## EXERCISE AIM
Of the lines below, reproduce exactly those from the line containing "- const provider1" to the end, including both the first and the last.

## DATA SECTION
* * * * * * *
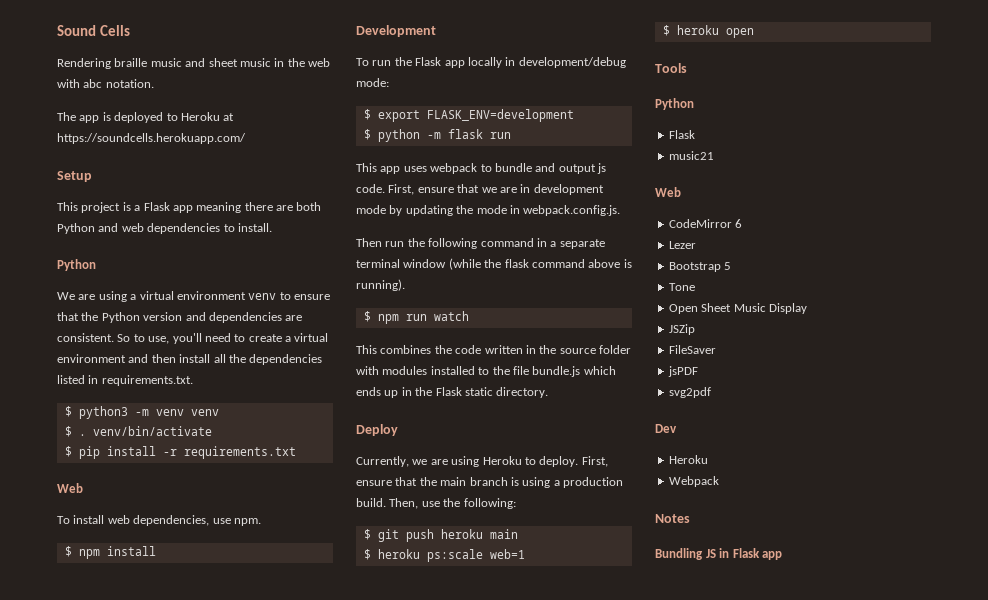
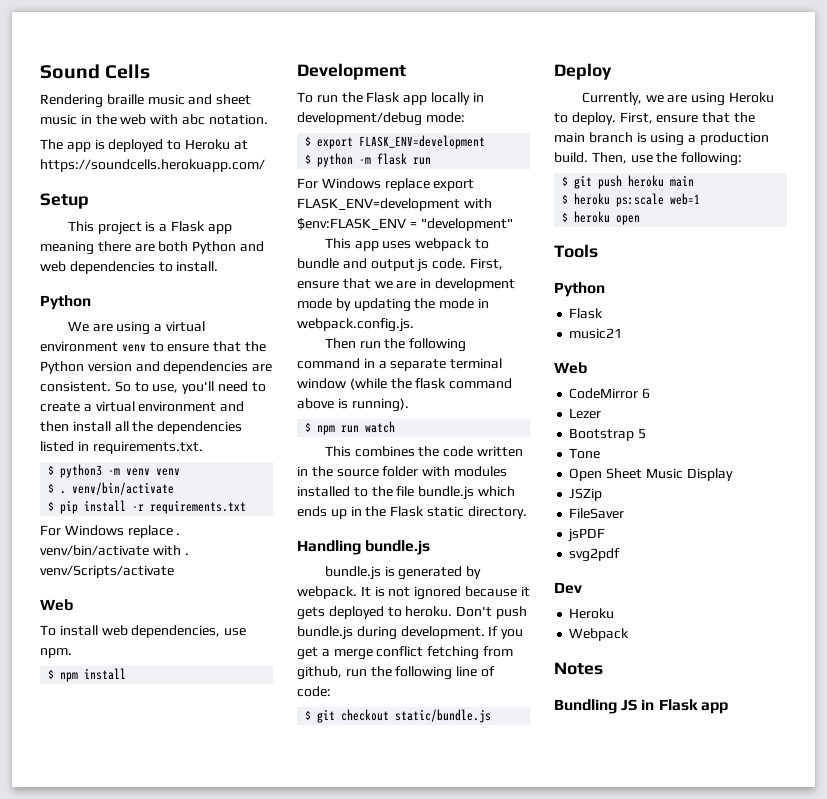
+ For Windows replace . venv/bin/activate with . venv/Scripts/activate
+ For Windows replace export FLASK_ENV=development with $env:FLASK_ENV = "development"
+ Handling bundle.js
+ bundle.js is generated by webpack. It is not ignored because it gets deployed to heroku. Don't push bundle.js during development. If you get a merge conflict fetching from github, run the following line of code:
+ $ git checkout static/bundle.js

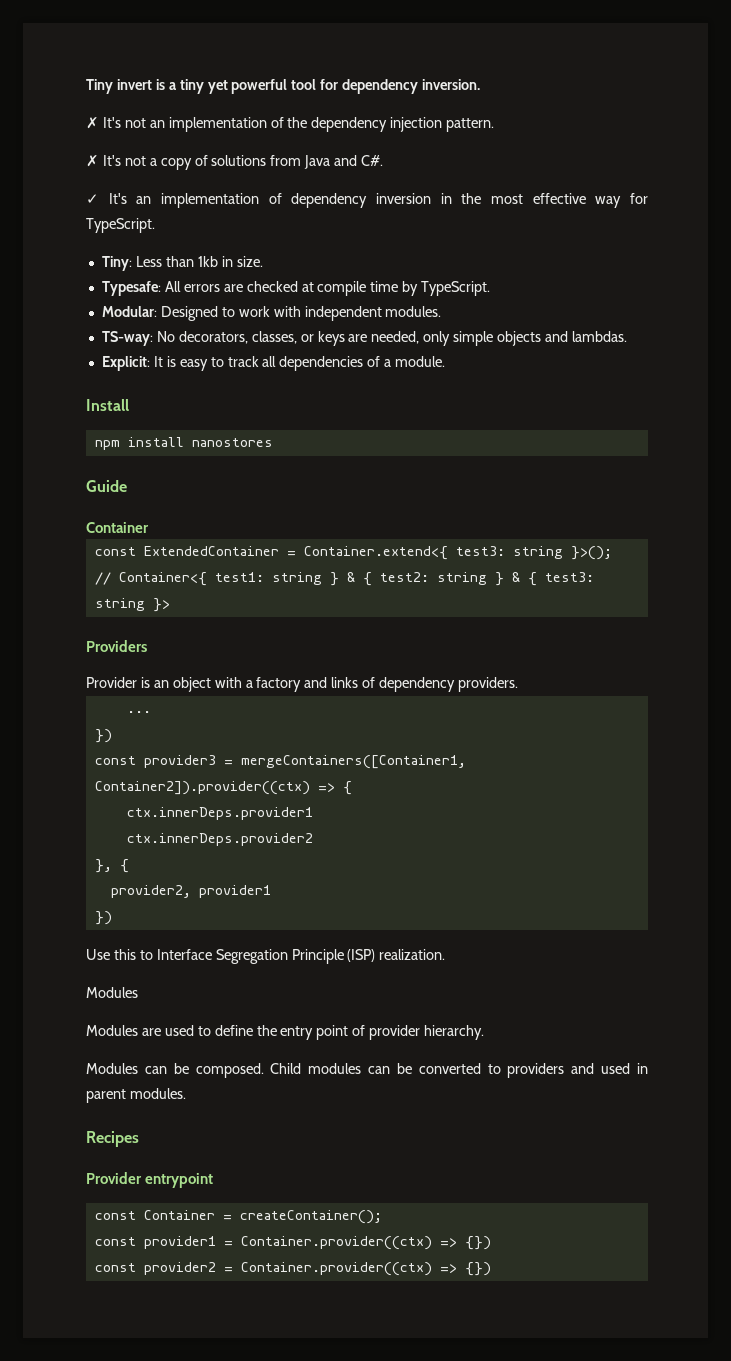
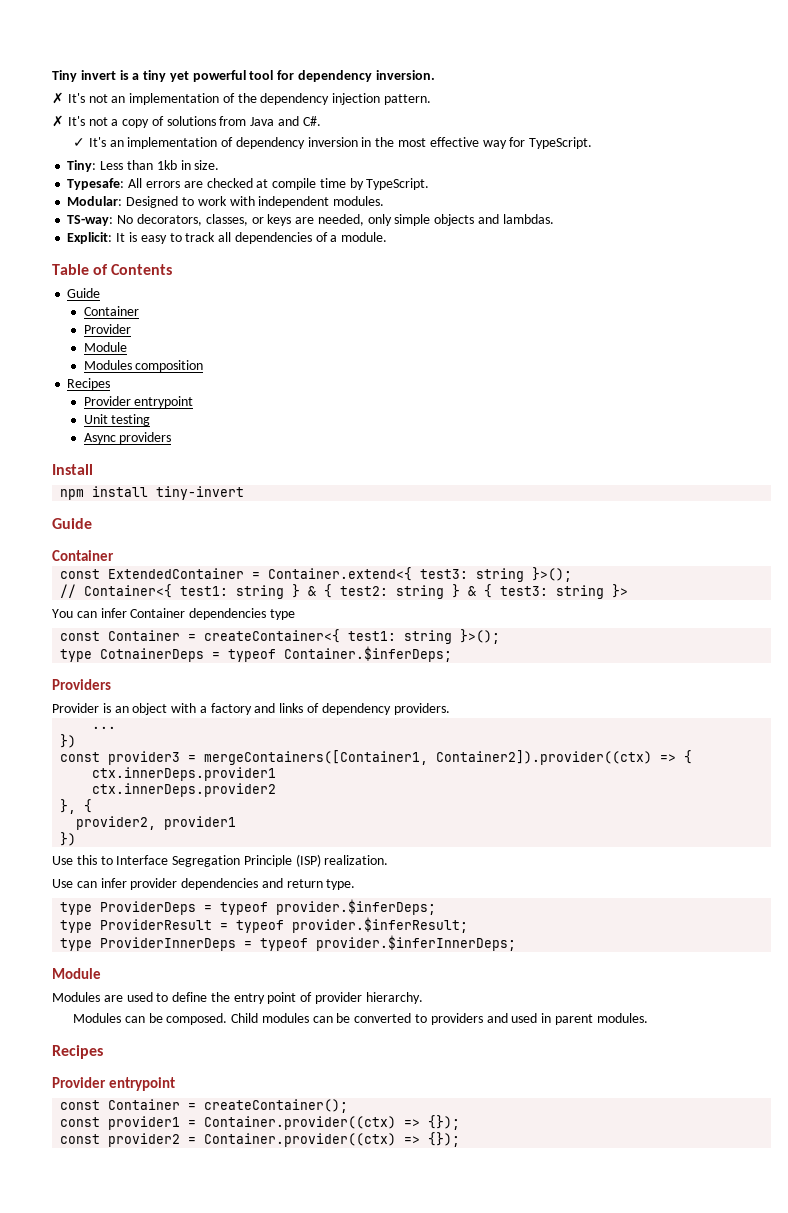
+ Table of Contents
+ Guide
+ Container
+ Provider
+ Module
+ Modules composition
+ Recipes
+ Provider entrypoint
+ Unit testing
+ Async providers
- npm install nanostores
+ npm install tiny-invert
+ You can infer Container dependencies type
+ const Container = createContainer<{ test1: string }>();
+ type CotnainerDeps = typeof Container.$inferDeps;
  Use this to Interface Segregation Principle (ISP) realization.
- Modules
+ Use can infer provider dependencies and return type.
+ type ProviderDeps = typeof provider.$inferDeps;
+ type ProviderResult = typeof provider.$inferResult;
+ type ProviderInnerDeps = typeof provider.$inferInnerDeps;
+ Module
- const provider1 = Container.provider((ctx) => {})
+ const provider1 = Container.provider((ctx) => {});
- const provider2 = Container.provider((ctx) => {})
+ const provider2 = Container.provider((ctx) => {});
* * * * * * *
## ANSWER FOR THIS EXERCISE
- const provider1 = Container.provider((ctx) => {})
+ const provider1 = Container.provider((ctx) => {});
- const provider2 = Container.provider((ctx) => {})
+ const provider2 = Container.provider((ctx) => {});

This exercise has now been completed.